I have a activemq and using camel.xml embeded in for routing message from one queue to oracle db.
this is the content of camel.xml file in conf folder of standalone Activemq.
<camelContext id="camel" xmlns="http://camel.apache.org/schema/spring">
<route id="partnerToDB">
<from uri="activemqXa:example.A" />
<transacted ref="PROPAGATION_REQUIRED"/>
<transform>
<simple>insert into tbl_1(body,type) values('${in.body}','P') </simple>
</transform>
<to uri="jdbc:dataSource" />
</route>
</camelContext>
<!-- TX configuration -->
<bean id="jtaTransactionManager" class="org.springframework.transaction.jta.JtaTransactionManager">
<property name="transactionManager" ref="transactionManager"/>
<property name="userTransaction" ref="transactionManager" />
</bean>
<bean id="btmConfig" factory-method="getConfiguration" class="bitronix.tm.TransactionManagerServices">
<property name="serverId" value="spring-btm" />
</bean>
<bean id="transactionManager" factory-method="getTransactionManager" class="bitronix.tm.TransactionManagerServices" depends-on="btmConfig" destroy-method="shutdown" />
<bean id="PROPAGATION_REQUIRED" class="org.apache.camel.spring.spi.SpringTransactionPolicy">
<property name="transactionManager" ref="jtaTransactionManager"/>
<property name="propagationBehaviorName" value="PROPAGATION_REQUIRED"/>
</bean>
<!-- JMS configuration -->
<bean id="resourceManager" class="org.apache.activemq.pool.ActiveMQResourceManager" init-method="recoverResource">
<property name="transactionManager" ref="transactionManager" />
<property name="connectionFactory" ref="pooledJmsXaConnectionFactory" />
<property name="resourceName" value="activemq.default,java/testDS1" />
</bean>
<bean id="pooledJmsXaConnectionFactory" class="bitronix.tm.resource.jms.PoolingConnectionFactory" init-method="init" destroy-method="close" >
<property name="className" value="org.apache.activemq.ActiveMQXAConnectionFactory" />
<property name="uniqueName" value="activemq" />
<property name="maxPoolSize" value="8" />
<property name="driverProperties">
<props>
<prop key="brokerURL">tcp://172.16.9.17:61617</prop>
</props>
</property>
</bean>
<bean id="activemqXa" class="org.apache.activemq.camel.component.ActiveMQComponent">
<!-- because of https://issues.apache.org/jira/browse/AMQ-3251, we cannot use the XaPooledConnectionFactory in AMQ 5.5.1 -->
<property name="connectionFactory" ref="pooledJmsXaConnectionFactory"/>
<property name="transacted" value="false"/>
<property name="transactionManager" ref="jtaTransactionManager"/>
</bean>
<!-- JDBC configuration -->
<bean id="dataSource" class="bitronix.tm.resource.jdbc.PoolingDataSource"
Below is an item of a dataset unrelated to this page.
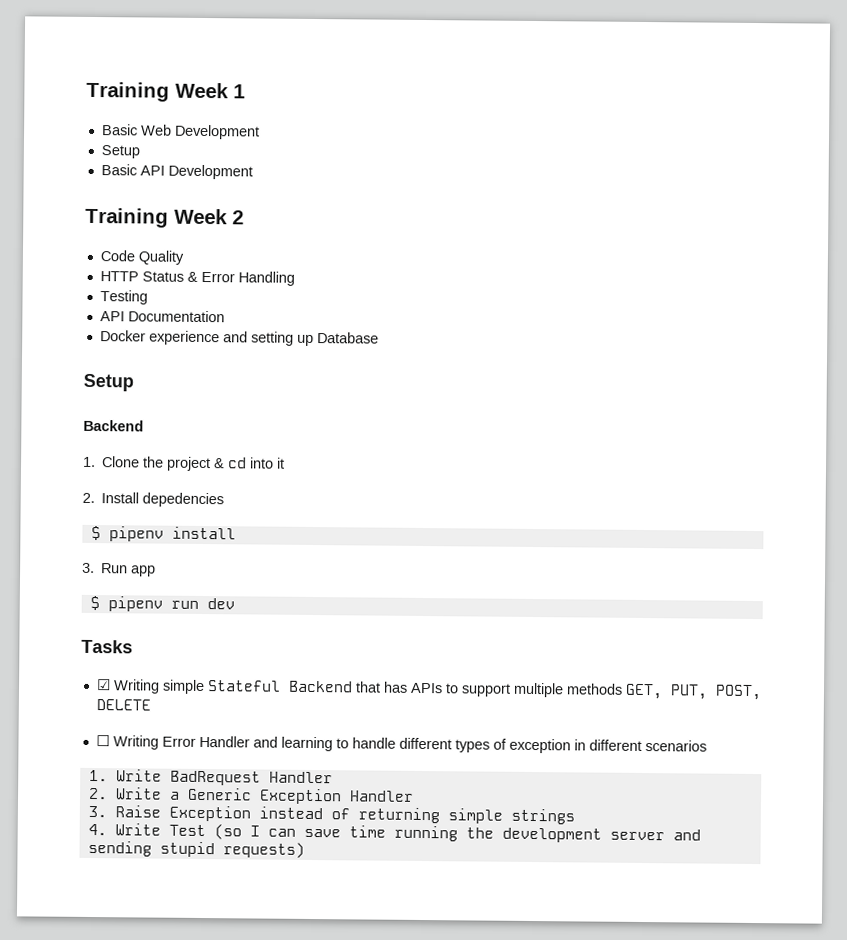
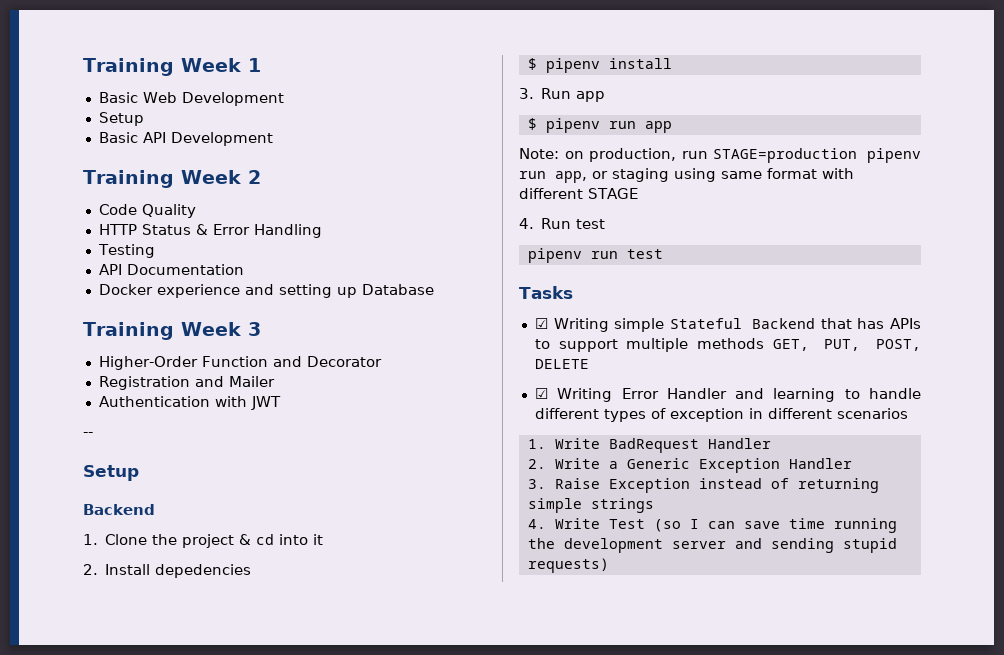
(379, 338) none -> [83,322,261,340] [98,356,382,370] [98,376,275,390] [98,396,281,410] [83,432,93,437] // Training Week 3 // Higher-Order Function and Decorator // Registration and Mailer // Authentication with JWT // --
[206,598,235,610] dev -> [644,121,672,133] [519,148,921,163] [519,168,854,183] [519,188,638,199] [519,218,606,229] [527,248,663,263] app // Note: on production, run STAGE=production pipenv run app, or staging using same format with different STAGE // 4. Run test // pipenv run test
[95,735,110,747] ☐ -> [534,388,548,399] ☑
init-method="init" destroy-method="close">
<property name="className" value="bitronix.tm.resource.jdbc.lrc.LrcXADataSource" />
<property name="uniqueName" value="java/testDS1" />
<property name="maxPoolSize" value="5" />
<property name="minPoolSize" value="0" />
<property name="allowLocalTransactions" value="false" />
<property name="testQuery" value="SELECT 1 FROM DUAL" />
<property name="driverProperties">
<props>
<prop key="user">test</prop>
<prop key="password">test</prop>
<prop key="url">jdbc:oracle:thin:#db1sh:1521/org.amin.org</prop>
<prop key="driverClassName">oracle.jdbc.OracleDriver</prop>
</props>
</property>
</bean>
when I run Activemq and send a message to example.A queue, nothing is inserted on db and message is dequeued from queue, I get this error in activemq log:
[org.apache.camel.RuntimeCamelException - java.sql.SQLException: cannot commit a resource
enlisted in a global transaction]
Also I have run these SQL scripts for Oracle DataBase:
$ORACLE_HOME/javavm/install/initxa.sql
$ORACLE_HOME/javavm/install/initjvm.sql
and the following grant statments:
grant select on pending_trans$ to public;
grant select on dba_2pc_pending to public;
grant select on dba_pending_transactions to public;
grant execute on dbms_system to <user>;
Any ideas/solutions are welcome!
Thanks
Looking at the first lines in the camel jdbc component docs I find this information box
This component can not be used as a Transactional Client. If you need transaction support in your route, you should use the SQL component instead.